FACTS: On December 7, 1988, an altercation between Benigno Torzuela and Atty. Napoleon Dulay
occurred at the "Big Bang Sa Alabang," Alabang Village, Muntinlupa as a result of which Benigno
Torzuela, the security guard on duty at the said carnival, shot and killed Atty. Napoleon Dulay.
Petitioners prayed for actual, compensatory, moral and exemplary damages, and attorney's fees. On
March 2, 1989, private respondent SUPERGUARD filed a Motion to Dismiss on the ground that the
complaint does not state a valid cause of action. SUPERGUARD claimed that Torzuela's act of
shooting Dulay was beyond the scope of his duties, and that since the alleged act of shooting was
committed with deliberate intent (dolo), the civil liability therefor is governed by Article 100 of the
Revised Penal Code
Respondent SUPERGUARD further alleged that a complaint for damages based on negligence under
Article 2176 of the New Civil Code cannot lie since the civil liability under Article 2176 applies only
to quasi-offenses under Article 365 of the Revised Penal Code. In addition, the private respondent
argued that petitioners' filing of the complaint is premature considering that the conviction of
Torzuela in a criminal case is a condition sine qua non for the employer's subsidiary liability
Respondent SAFEGUARD also filed a motion praying that it be excluded as defendant on the ground
that defendant Torzuela is not one of its employees
On April 13, 1989, respondent Judge Regino issued an order granting SUPERGUARD'S motion to
dismiss and SAFEGUARD'S motion for exclusion as defendant. The respondent judge held that the
complaint did not state facts necessary or sufficient to constitute a quasi-delict since it does not
mention any negligence on the part of Torzuela in shooting Napoleon Dulay or that the same was
done in the performance of his duties. Respondent judge ruled that mere allegations of the
concurring negligence of the defendants (private respondents herein) without stating the facts
showing such negligence are mere conclusions of law
Petitioners take exception to the assailed decision and insist that quasi-delicts are not limited to
acts of negligence but also cover acts that are intentional and voluntary. Thus, petitioners insist that
Torzuela' s act of shooting Napoleon Dulay constitutes a quasi-delict actionable under Article 2176
of the New Civil Code.
Petitioners further contend that under Article 2180 of the New Civil Code, private respondents are
primarily liable for their negligence either in the selection or supervision of their employees. This
liability is independent of the employee's own liability for fault or negligence and is distinct from
the subsidiary civil liability under Article 103 of the Revised Penal Code. The civil action against the
employer may therefore proceed independently of the criminal action pursuant to Rule 111 Section
3 of the Rules of Court. Petitioners submit that the question of whether Torzuela is an employee of
respondent SUPERGUARD or SAFEGUARD would be better resolved after trial.

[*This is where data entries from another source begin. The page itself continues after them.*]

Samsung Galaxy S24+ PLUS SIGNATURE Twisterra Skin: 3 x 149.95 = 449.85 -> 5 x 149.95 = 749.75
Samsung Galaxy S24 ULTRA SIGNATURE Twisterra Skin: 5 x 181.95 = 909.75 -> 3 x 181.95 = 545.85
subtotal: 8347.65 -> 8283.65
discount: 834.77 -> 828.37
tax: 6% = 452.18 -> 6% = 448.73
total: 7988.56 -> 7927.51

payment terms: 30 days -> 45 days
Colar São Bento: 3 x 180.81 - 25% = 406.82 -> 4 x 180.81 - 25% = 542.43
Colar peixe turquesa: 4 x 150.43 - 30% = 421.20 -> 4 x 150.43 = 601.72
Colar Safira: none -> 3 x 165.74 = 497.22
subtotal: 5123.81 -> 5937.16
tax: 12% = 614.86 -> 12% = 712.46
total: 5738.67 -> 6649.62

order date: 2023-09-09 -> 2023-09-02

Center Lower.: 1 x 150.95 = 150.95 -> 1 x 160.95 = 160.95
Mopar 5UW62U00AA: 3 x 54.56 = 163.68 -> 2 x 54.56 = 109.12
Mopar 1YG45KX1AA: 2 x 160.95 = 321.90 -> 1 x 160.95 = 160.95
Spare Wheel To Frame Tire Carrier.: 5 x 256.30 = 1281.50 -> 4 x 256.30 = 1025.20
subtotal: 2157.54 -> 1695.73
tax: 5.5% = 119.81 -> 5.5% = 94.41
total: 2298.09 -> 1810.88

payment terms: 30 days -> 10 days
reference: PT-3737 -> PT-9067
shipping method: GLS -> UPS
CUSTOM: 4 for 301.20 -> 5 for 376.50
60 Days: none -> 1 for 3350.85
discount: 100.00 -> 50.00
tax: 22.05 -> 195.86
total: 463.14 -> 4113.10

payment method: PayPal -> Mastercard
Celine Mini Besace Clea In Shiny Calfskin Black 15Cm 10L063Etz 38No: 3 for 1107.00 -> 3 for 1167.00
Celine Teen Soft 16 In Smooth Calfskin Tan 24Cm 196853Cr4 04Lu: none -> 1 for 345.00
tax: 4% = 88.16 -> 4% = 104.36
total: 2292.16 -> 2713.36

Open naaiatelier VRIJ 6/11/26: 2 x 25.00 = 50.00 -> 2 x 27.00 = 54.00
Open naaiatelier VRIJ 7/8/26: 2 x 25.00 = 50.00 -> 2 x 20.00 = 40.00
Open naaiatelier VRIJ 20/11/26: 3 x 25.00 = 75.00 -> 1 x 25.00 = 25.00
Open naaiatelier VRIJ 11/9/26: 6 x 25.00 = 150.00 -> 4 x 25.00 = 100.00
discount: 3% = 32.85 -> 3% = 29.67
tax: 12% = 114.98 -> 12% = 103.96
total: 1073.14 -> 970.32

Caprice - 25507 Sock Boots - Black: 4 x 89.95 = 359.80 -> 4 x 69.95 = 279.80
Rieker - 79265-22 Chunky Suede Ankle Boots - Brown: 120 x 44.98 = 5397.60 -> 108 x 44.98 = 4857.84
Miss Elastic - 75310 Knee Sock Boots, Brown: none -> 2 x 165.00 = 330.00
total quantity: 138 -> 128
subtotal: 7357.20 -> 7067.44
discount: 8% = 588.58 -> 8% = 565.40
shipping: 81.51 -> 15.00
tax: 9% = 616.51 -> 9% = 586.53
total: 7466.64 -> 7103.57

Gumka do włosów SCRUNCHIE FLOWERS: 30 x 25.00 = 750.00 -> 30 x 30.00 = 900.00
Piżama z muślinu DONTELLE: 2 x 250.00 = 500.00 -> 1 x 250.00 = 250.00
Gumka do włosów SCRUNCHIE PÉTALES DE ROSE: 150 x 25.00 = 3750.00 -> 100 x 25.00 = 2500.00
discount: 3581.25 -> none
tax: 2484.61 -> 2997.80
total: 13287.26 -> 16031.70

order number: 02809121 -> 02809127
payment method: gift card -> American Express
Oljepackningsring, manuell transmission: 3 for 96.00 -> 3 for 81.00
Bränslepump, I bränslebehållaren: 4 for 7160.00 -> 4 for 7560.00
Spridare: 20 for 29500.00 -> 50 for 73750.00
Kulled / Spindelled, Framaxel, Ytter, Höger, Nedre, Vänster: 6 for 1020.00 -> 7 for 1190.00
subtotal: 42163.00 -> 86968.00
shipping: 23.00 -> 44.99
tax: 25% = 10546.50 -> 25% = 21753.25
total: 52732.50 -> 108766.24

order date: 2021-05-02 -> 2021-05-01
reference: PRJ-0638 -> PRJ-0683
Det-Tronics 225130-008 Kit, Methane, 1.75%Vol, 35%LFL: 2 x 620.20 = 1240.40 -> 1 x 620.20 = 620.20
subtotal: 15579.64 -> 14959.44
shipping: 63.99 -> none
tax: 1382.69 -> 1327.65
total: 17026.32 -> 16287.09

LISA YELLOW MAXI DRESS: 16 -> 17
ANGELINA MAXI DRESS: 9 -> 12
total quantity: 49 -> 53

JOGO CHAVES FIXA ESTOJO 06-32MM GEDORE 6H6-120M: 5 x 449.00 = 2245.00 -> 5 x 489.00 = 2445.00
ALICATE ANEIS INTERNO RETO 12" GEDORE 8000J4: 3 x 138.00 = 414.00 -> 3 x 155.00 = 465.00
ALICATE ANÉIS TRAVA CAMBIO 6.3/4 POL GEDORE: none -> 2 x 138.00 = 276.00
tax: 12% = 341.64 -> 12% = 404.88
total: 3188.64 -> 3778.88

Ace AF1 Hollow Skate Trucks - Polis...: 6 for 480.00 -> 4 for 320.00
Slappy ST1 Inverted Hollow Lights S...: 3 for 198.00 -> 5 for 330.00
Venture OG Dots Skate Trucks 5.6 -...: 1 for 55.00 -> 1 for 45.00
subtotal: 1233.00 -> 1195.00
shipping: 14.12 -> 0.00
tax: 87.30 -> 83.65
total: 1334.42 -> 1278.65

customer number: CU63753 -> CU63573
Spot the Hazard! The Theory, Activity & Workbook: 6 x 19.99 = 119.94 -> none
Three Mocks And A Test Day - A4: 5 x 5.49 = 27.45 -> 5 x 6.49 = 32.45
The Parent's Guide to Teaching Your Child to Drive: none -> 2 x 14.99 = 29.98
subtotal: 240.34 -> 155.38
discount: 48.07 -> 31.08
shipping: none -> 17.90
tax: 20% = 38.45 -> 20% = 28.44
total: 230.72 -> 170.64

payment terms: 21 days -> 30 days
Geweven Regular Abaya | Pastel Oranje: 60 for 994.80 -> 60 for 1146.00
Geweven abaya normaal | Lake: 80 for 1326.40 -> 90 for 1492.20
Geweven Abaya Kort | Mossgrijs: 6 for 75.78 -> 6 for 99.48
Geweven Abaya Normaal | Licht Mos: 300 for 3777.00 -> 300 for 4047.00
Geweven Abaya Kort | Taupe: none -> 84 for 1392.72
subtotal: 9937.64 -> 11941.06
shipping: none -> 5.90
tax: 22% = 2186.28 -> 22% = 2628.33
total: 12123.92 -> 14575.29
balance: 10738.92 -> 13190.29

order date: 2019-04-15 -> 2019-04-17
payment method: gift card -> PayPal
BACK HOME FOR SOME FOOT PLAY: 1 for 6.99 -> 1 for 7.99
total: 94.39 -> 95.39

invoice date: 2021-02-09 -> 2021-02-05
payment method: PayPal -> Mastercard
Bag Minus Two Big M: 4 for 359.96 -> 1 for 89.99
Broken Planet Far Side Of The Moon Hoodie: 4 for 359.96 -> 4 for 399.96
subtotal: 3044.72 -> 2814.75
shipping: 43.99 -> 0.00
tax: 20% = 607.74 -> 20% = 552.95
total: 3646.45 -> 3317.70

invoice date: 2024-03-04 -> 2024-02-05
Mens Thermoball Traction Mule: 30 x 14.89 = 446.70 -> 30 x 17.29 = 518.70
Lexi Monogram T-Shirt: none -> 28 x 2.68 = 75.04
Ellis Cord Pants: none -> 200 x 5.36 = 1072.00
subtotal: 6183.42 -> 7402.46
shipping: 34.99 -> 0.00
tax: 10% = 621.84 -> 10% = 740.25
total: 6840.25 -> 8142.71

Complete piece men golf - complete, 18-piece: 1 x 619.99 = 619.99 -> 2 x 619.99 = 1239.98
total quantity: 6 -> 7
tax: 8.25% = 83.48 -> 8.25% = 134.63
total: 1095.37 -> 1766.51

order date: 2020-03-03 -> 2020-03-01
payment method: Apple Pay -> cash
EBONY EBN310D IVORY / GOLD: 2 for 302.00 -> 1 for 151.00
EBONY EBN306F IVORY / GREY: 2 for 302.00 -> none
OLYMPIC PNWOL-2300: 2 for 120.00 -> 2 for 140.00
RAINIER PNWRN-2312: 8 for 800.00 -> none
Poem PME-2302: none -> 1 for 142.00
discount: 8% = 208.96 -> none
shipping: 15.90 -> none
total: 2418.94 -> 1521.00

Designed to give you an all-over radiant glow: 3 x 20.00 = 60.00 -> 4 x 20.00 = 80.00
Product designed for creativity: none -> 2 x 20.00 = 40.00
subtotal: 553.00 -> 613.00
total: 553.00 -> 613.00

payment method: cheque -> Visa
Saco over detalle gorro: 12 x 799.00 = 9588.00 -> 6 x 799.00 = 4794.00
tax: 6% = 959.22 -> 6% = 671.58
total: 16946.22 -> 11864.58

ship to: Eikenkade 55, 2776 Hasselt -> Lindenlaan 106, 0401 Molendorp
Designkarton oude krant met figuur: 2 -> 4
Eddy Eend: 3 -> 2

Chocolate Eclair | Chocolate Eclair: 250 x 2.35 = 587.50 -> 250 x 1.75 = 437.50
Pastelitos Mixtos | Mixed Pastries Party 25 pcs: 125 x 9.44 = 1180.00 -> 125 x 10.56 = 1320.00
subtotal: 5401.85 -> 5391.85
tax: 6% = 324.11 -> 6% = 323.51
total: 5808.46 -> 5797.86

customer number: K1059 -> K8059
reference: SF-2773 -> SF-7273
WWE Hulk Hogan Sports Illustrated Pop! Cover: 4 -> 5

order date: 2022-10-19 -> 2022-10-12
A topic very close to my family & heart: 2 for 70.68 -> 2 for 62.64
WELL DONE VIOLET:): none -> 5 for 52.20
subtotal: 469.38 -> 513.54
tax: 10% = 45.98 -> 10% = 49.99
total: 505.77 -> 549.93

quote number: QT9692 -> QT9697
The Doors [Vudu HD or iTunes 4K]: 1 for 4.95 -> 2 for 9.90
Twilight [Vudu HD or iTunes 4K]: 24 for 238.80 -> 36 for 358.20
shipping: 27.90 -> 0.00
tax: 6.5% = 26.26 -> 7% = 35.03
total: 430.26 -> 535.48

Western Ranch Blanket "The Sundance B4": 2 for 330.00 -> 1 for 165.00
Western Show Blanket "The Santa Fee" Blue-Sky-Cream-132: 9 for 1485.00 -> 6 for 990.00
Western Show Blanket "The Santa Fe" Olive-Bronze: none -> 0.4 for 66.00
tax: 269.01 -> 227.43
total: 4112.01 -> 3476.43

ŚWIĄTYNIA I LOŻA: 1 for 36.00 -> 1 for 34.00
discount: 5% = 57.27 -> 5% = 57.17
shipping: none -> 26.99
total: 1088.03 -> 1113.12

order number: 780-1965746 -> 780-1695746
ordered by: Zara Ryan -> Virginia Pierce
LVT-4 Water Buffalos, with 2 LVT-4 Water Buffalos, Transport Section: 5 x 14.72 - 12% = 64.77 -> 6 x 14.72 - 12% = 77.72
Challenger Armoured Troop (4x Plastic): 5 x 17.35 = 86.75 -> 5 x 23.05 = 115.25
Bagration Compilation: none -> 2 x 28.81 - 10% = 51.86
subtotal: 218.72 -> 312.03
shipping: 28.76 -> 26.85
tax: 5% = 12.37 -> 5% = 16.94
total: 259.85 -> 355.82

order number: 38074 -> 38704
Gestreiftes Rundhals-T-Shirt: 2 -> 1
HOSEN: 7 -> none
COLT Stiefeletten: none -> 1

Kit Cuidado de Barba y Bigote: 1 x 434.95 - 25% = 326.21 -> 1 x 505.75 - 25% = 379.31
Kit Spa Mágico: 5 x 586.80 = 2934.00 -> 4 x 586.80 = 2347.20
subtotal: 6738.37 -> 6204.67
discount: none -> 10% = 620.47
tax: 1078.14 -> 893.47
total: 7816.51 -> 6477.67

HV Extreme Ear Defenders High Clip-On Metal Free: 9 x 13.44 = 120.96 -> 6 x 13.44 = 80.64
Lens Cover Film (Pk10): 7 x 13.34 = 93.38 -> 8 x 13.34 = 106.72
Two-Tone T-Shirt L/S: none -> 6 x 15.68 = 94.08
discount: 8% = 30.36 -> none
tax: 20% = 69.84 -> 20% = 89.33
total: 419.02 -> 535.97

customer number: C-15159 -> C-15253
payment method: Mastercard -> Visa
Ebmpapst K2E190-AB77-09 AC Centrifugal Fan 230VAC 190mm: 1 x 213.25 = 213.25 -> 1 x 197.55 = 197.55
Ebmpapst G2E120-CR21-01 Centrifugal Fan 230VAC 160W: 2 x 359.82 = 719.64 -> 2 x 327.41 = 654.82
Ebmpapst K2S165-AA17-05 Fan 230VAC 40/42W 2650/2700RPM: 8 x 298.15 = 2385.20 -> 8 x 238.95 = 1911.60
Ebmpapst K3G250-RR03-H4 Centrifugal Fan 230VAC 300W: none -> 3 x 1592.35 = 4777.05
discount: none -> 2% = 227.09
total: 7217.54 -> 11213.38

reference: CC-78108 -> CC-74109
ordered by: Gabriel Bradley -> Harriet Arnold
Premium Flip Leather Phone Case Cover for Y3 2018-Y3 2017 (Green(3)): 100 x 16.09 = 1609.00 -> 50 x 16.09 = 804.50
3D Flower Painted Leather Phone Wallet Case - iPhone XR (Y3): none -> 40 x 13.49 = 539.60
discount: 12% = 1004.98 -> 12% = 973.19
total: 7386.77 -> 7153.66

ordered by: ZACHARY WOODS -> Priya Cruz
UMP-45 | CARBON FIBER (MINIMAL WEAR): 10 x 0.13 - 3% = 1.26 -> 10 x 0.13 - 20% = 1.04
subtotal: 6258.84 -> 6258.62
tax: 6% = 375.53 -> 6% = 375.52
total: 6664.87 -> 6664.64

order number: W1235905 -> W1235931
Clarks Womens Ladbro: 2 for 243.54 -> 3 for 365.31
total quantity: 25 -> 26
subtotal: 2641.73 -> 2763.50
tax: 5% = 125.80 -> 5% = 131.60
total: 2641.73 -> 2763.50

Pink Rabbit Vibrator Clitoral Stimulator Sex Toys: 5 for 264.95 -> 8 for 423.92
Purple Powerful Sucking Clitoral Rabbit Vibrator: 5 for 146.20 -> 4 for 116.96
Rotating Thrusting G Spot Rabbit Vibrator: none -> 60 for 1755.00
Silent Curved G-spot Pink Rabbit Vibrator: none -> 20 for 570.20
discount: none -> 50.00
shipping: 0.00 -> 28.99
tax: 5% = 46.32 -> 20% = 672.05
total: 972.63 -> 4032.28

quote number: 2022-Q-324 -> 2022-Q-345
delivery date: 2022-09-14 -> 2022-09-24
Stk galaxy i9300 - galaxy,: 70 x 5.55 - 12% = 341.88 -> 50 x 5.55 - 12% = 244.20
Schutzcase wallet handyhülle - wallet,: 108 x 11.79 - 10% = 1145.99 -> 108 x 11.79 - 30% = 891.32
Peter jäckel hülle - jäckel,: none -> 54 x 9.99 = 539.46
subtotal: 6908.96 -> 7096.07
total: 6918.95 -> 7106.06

It is well-settled that the filing of an independent civil action before the prosecution in the criminal
action presents evidence is even far better than a compliance with the requirement of express
reservation. This is precisely what the petitioners opted to do in this case. However, the private
respondents opposed the civil action on the ground that the same is founded on a delict and not on
a quasi-delict as the shooting was not attended by negligence. What is in dispute therefore is the
nature of the petitioner's cause of action.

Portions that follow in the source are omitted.